» **About this task**
Search through the entries for the word "malattia" and copy every line that has it.
—————
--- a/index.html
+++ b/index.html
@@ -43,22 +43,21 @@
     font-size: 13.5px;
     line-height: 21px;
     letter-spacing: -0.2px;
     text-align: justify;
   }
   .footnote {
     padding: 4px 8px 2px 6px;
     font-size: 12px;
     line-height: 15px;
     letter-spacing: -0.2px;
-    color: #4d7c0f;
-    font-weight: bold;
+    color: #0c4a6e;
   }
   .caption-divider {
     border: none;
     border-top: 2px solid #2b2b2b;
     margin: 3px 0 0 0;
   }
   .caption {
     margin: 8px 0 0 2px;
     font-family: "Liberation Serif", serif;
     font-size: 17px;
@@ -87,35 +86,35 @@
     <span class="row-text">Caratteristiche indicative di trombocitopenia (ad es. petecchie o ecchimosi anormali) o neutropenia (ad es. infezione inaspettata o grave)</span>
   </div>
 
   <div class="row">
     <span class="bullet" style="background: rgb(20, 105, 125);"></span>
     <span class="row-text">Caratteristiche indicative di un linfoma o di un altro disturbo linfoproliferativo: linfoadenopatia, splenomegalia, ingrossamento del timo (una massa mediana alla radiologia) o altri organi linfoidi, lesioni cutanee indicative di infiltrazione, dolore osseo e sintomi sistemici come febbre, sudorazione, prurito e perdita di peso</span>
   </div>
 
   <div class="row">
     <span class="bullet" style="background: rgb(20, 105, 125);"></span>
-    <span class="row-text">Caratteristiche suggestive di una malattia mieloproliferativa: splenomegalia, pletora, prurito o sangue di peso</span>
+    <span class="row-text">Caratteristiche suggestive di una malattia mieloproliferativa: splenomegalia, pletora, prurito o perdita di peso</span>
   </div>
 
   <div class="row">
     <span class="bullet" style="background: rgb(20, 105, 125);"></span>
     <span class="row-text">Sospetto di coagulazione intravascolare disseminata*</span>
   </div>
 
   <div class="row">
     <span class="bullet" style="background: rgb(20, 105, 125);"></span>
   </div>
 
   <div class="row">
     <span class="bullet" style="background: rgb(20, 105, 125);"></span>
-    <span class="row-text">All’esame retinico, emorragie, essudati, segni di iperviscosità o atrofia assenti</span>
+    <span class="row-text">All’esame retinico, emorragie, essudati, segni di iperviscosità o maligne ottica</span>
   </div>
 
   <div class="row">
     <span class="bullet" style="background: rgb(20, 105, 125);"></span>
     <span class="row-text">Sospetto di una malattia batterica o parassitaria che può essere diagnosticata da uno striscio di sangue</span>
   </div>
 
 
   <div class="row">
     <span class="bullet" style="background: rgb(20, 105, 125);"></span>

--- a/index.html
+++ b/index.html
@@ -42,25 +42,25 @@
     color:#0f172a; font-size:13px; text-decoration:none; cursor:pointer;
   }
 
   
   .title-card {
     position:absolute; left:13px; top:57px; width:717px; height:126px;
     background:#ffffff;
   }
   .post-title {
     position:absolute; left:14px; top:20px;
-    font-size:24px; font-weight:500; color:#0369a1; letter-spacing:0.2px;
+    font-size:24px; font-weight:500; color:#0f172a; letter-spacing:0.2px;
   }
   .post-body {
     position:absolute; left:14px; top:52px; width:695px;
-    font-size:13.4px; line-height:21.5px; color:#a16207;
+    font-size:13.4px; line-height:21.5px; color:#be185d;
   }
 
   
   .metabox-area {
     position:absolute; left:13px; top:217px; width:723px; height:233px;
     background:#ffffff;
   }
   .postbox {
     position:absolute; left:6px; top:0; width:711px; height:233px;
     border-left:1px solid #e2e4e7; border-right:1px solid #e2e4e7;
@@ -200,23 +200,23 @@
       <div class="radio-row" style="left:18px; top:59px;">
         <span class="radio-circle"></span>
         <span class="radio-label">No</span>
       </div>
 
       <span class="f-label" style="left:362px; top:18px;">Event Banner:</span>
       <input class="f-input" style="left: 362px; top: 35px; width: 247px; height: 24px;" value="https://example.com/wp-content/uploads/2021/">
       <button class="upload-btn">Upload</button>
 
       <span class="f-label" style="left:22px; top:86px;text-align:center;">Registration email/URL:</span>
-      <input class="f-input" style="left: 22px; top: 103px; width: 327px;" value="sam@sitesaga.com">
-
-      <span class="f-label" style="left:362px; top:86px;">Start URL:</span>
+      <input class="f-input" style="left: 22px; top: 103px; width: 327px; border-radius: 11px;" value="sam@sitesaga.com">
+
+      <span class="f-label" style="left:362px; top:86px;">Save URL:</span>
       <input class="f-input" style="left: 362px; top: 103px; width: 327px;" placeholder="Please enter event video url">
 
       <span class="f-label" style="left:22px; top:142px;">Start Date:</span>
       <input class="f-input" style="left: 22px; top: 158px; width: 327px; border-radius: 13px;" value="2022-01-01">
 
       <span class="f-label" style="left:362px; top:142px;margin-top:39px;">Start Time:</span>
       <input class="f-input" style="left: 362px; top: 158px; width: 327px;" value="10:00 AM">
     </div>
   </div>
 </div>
—————
» **Exercise result**
-    <span class="row-text">Caratteristiche suggestive di una malattia mieloproliferativa: splenomegalia, pletora, prurito o sangue di peso</span>
+    <span class="row-text">Caratteristiche suggestive di una malattia mieloproliferativa: splenomegalia, pletora, prurito o perdita di peso</span>
     <span class="row-text">Sospetto di una malattia batterica o parassitaria che può essere diagnosticata da uno striscio di sangue</span>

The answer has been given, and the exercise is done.